Warby Parker’s Physical Retail Transformation

Warby Parker

Why can’t eCommerce and brick-and-mortar just get along? Retail pundits have created a whole lexicon for when they sometimes do — omnichannel, online-to-offline, click-and-collect — but one of the darlings of the eCommerce age just poked a big hole in the theory that online and physical sales shouldn’t and can’t coexist.

The co-CEOs of eyewear retailer Warby Parker — Dave Gilboa and Neil Blumenthal — were recent guests on Re/code’s podcast, “Re/code Decode,” and when the conversation turned to focus on why the two decided to take its already profitable online operation into the physical realm, the co-CEOs were quick to answer that Warby Parker was never an online-only brand. It just started that way.

“We can’t be married to a particular mode of selling,” Blumenthal told Re/code. “We were never so dogmatic to say, ‘No bricks and mortar, ever!’”

Gilboa noted that while retailers might have no choice but to carry with them into the age of digital commerce the legacy of a time when they could only sell in stores, consumers have adapted far beyond that outdated paradigm. If a shopper finds a brand that he or she likes, then Gilboa is confident that its only a matter of time before that consumer seeks the relevant company out in any way that’s convenient for their shopping habits — not based on an artificial divide created by retail pundits.

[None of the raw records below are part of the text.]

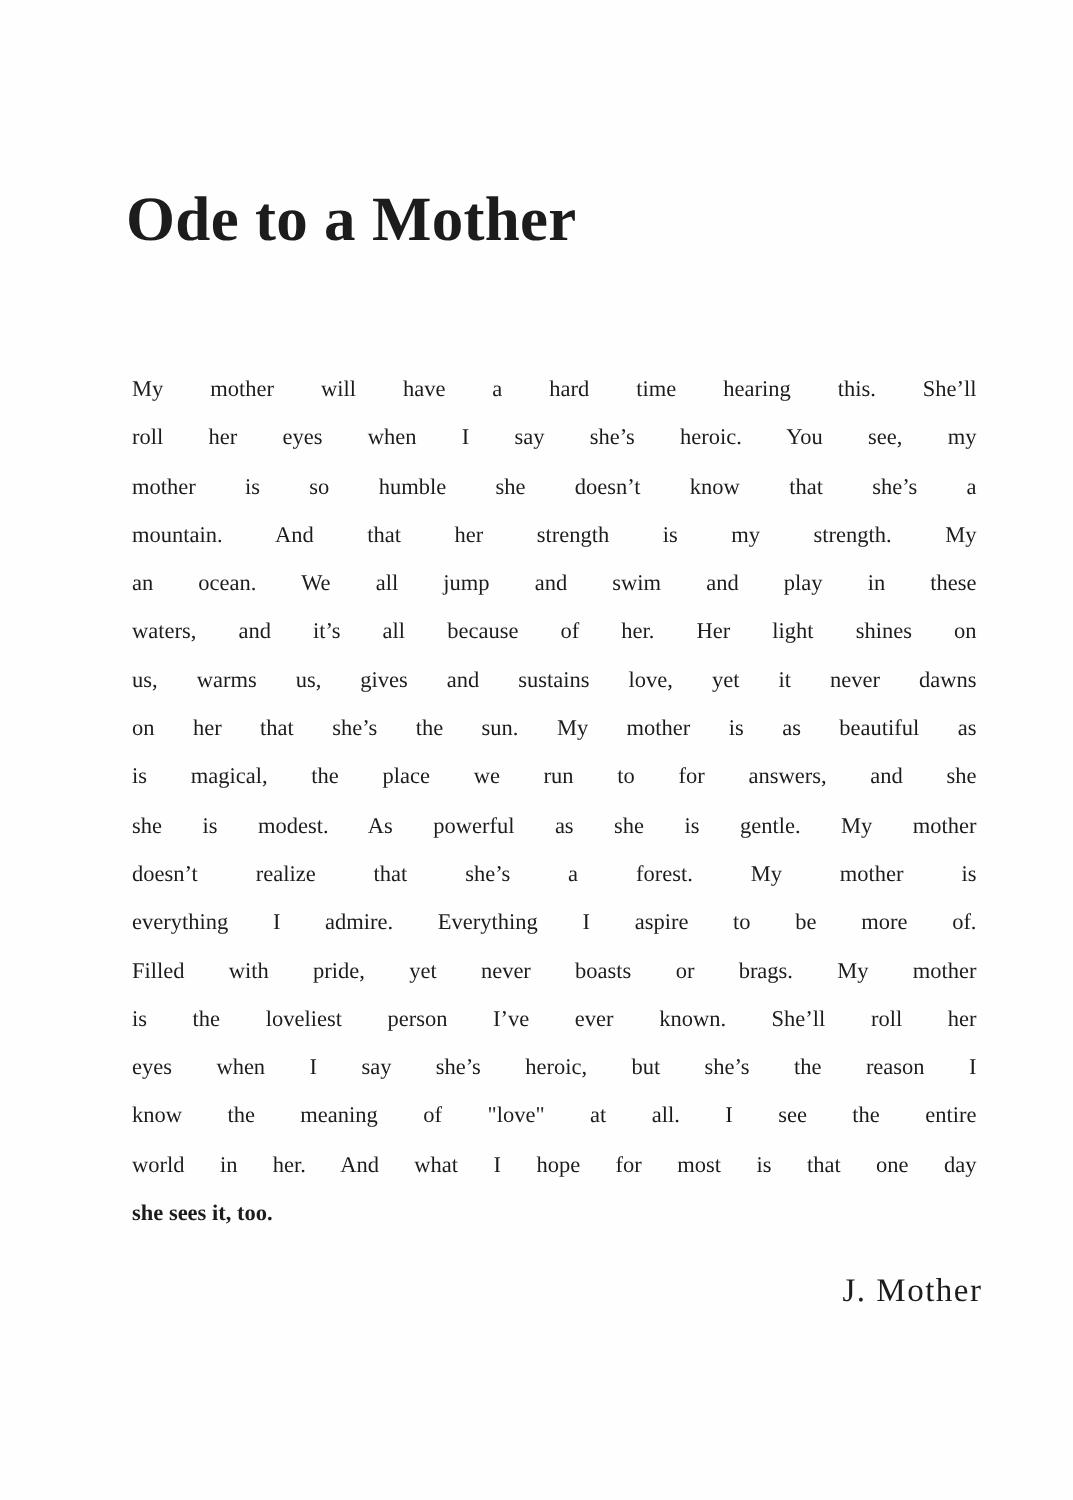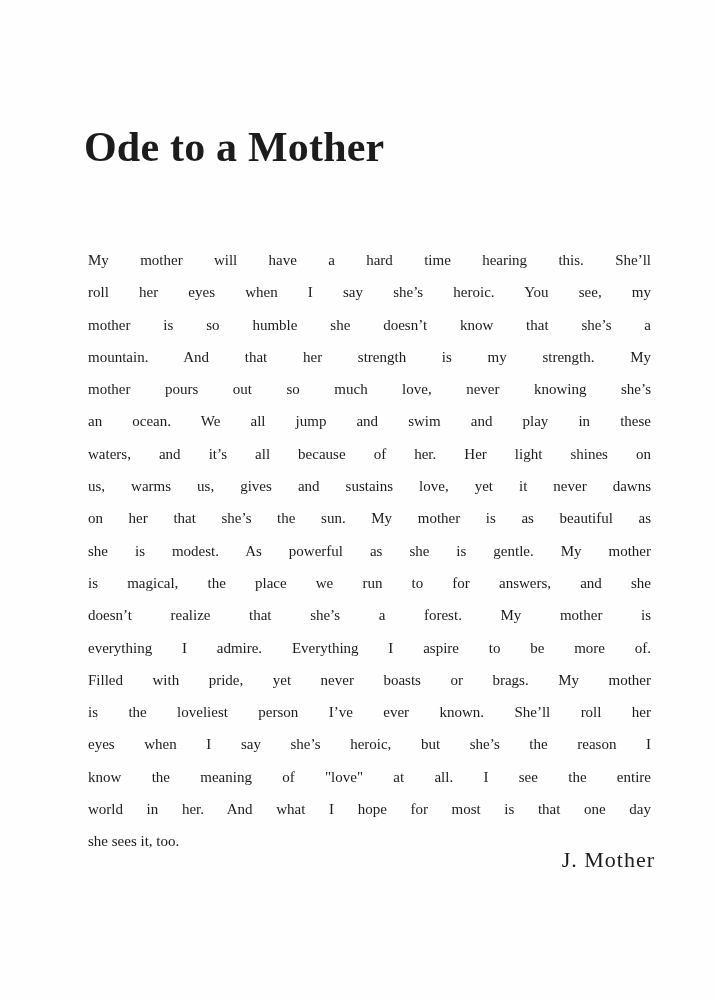"mother pours out so much" div.line { html: <div>mother pours out so much love, never knowing she’s</div> -> none }
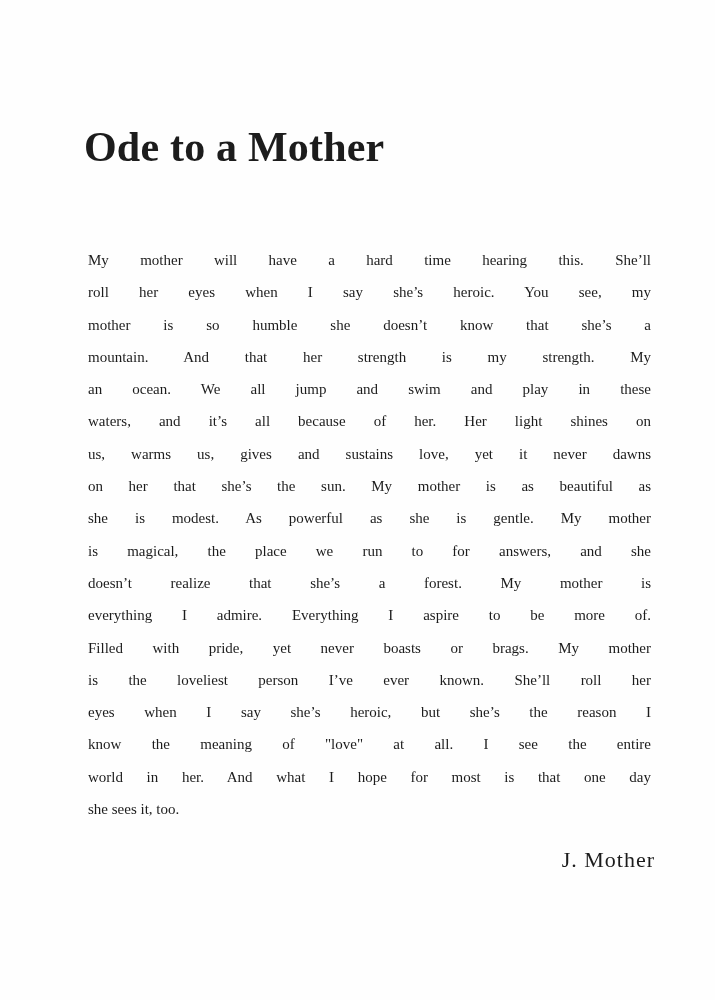"she is modest. As powerful" div.line { order: before "is magical, the place we" -> after "is magical, the place we" }
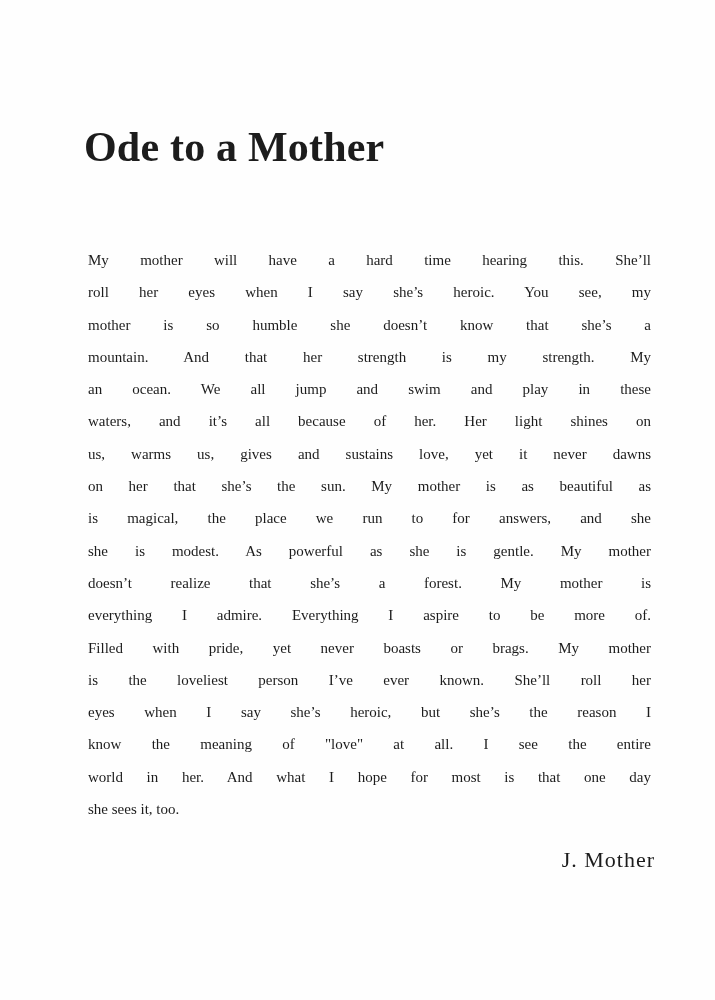"she sees it, too." .line.last { font-weight: none -> bold }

Blumenthal also added that consumers are going to keep changing with the technology that’s available and retailers better change with it.

“ECommerce was desktop commerce and then mobile commerce,” Blumenthal said. “We know, in a couple years, it’s not going to be just mobile. It might be VR.”

And if it is, retailers will be better served getting a presence on the platform instead of thinking up pithy names for it, like virtual commerce or VRetail — although either of those would work.